TRT14 reconhece parceria social e Funtac não precisa mais demitir terceirizados da Natex

A 1ª Turma do Tribunal Regional do Trabalho da 14ª Região (RO/AC), em sessão realizada na quarta-feira (14), reconheceu que a contratação de trabalhadores para a Fábrica de Preservativos Masculinos de Xapuri – Natex se deu por meio de parceria social, o que não obriga a Fundação de Tecnologia do Estado do Acre (Funtac), órgão responsável pela implantação do empreendimento, a realizar concurso público.

Na ação civil pública, impetrada pelo Ministério Público do Trabalho (MPT), o colegiado julgou totalmente improcedente a condenação proferida pela Vara do Trabalho de Epitaciolândia (AC), a qual havia determinado à Funtac abster-se de terceirizar serviços ligados à atividade fim da Fábrica, bem como rescindir os contratos com as prestadoras de serviços e, no prazo de nove meses, realizar concurso público, sob pena de multa diária de R$ 5 mil por dia e por obrigação descumprida.

A condenação em 1º grau acolheu os argumentos do MPT de que o modelo de contratação aplicado à fábrica contraria a regra de acesso aos cargos e serviços públicos por intermédio de prévia aprovação em concurso público (artigo 37, inciso 11, da Constituição Federal), com base no fato de que o empreendimento se insere na estrutura da própria Fundação, integrante da administração pública indireta do Estado do Acre. O autor entende ainda que os contratos são nulos com as empresas Lopes & Cavalcante Ltda. e Vieira & Gomes Ltda., responsáveis pelo fornecimento de pessoal para as atividades-fim da Natex, os quais contribuem para a prática de terceirização ilícita.

Terceirizados da Natex devem continuar trabalhando normalmente /Foto: Reprodução

No entanto, ao analisar os recursos, a presidente da 1ª Turma e Desembargadora relatora, Maria Cesarineide de Souza Lima, ponderou para a necessidade de compreender o contexto em que foi inserido a Fábrica no município de Xapuri (AC), distante cerca de 200 km da capital Rio Branco. Para isso, se deslocou até a localidade em inspeção judicial, onde juntamente com um membro do MPT, conversou com os trabalhadores, responsáveis pela Funtac e empresas envolvidas, como também com os cidadãos e empresários da cidade.

Em seu relatório, Cesarineide fez um retrospecto histórico da luta dos seringueiros na região, os quais enfrentaram o avanço da cultura pecuarista e pela preservação da floresta.
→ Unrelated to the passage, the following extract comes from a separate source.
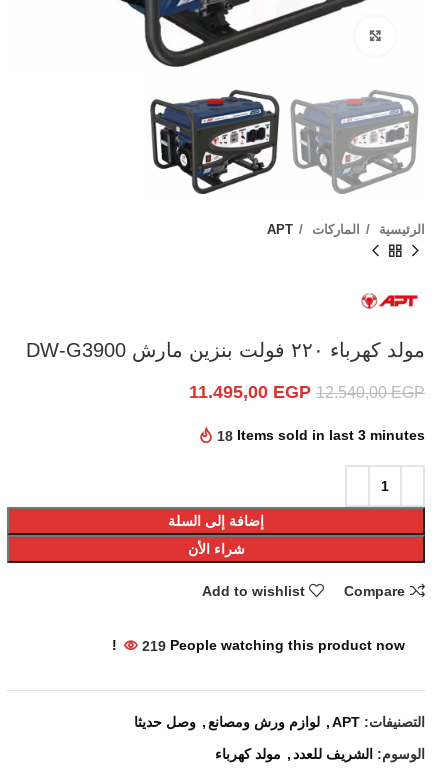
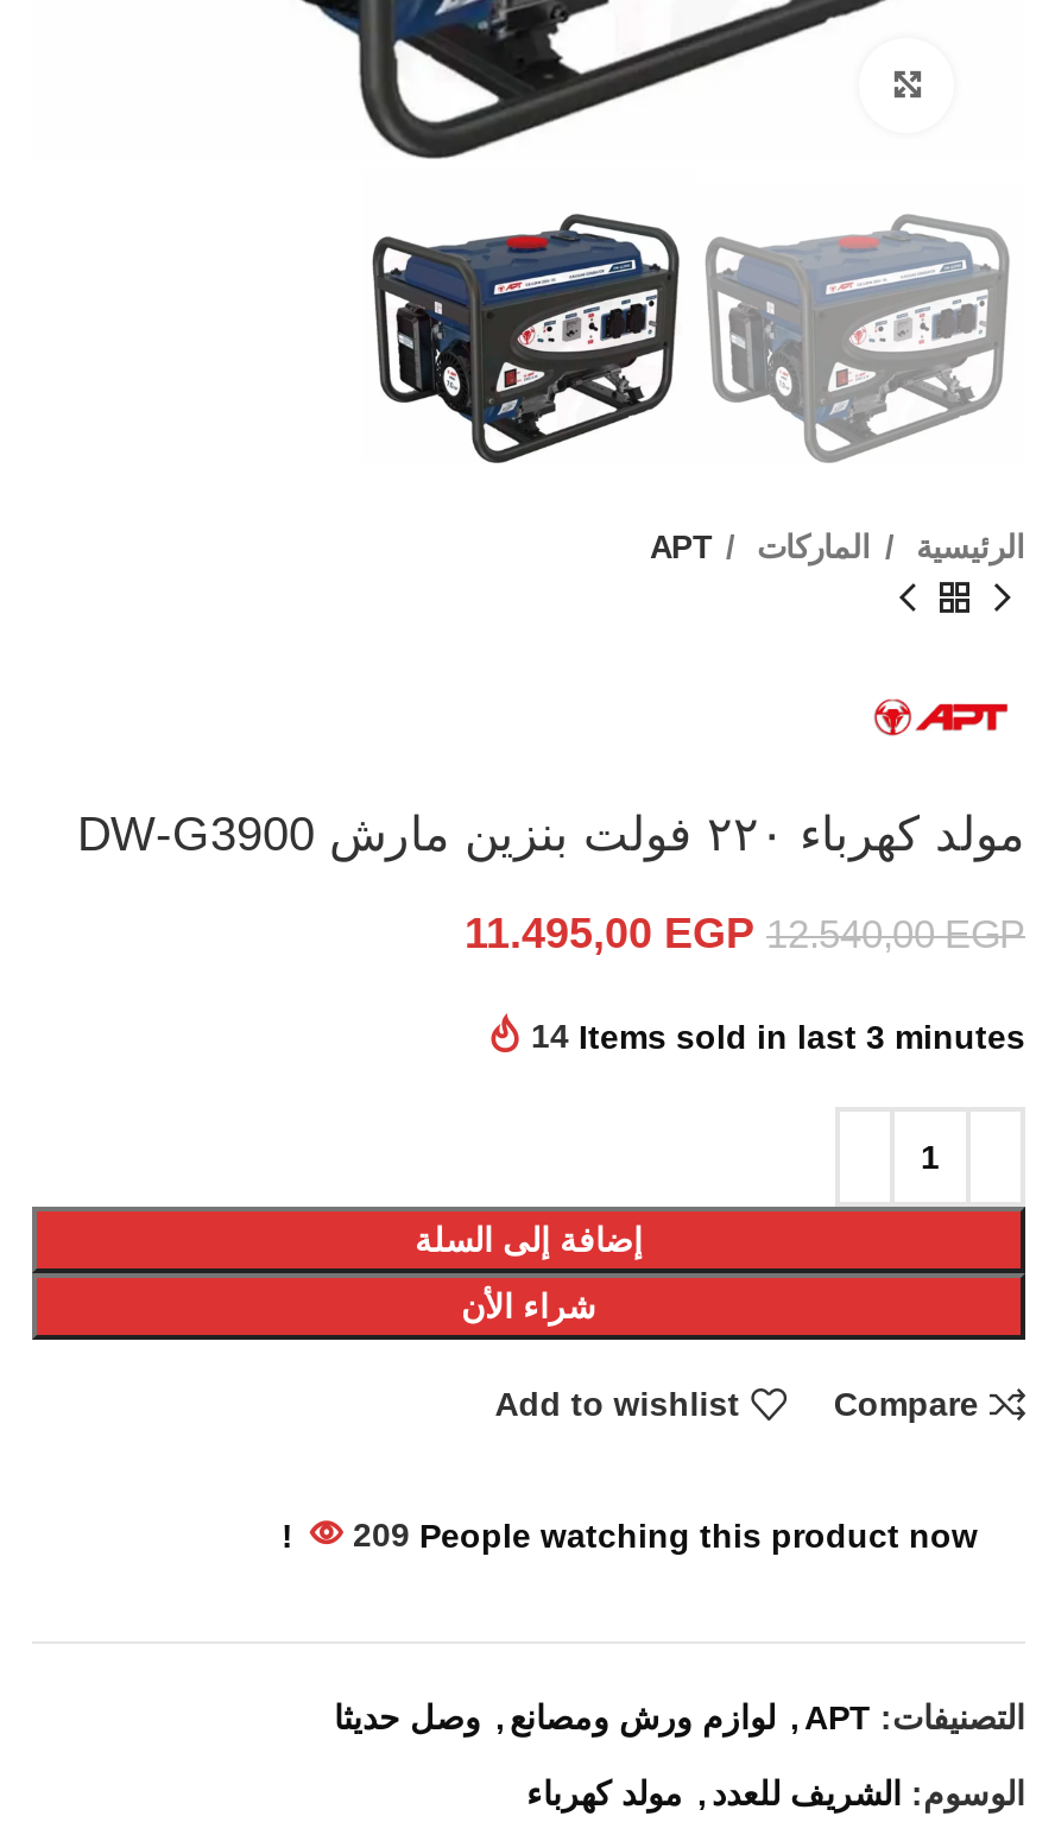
[217,428,425,444] 18 Items sold in last 3 minutes -> [531,1016,1025,1054] 14 Items sold in last 3 minutes
[142,638,405,654] 219 People watching this product now! -> [353,1515,978,1553] 209 People watching this product now!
Fez referências à batalha empreendida pelo ambientalista Chico Mendes, assassinado justamente por fazer frente aos fazendeiros que se valiam da força bruta, em sua maioria, para alcançar seus objetivos.

“A memória deste mártir ainda se mantém viva, tendo a Relatoria mantido contato, por ocasião da inspeção judicial, com seu irmão, Raimundo Mendes, conhecido como Raimundão, que narrou a luta do povo da floresta daquele local”, registrou.

TRT14 reconheceu que funcionários foram contratados por meio de parceria social /Foto: Reprodução

“O modelo implantado constituiu-se em uma grande parceria social entre o Estado do Acre, os habitantes da área urbana de Xapuri (AC), os seringueiros e as empresas locais, pois, de outra forma, não haveria o desenvolvimento da região associado à manutenção da floresta”, entendeu Maria Cesarineide.

Ainda em seu voto, a relatora explicou que mesmo que se reconhecesse a existência de terceirização ilícita e a obrigatoriedade legal de realização de concurso, nada impediria em se decidir de acordo com a consciência e pela não realização de concurso. “Porquanto, nessa hipótese, haveria colisão de interesses entre a necessidade de se realizar o certame e o princípio da dignidade da pessoa humana dos moradores de Xapuri, que teriam sua renda e, por consequência, qualidade de vida, reduzidos drasticamente e, como se sabe, a colisão de princípios deve ser resolvido com prevalência, no caso concreto, daquele de maior relevo”, ressaltou.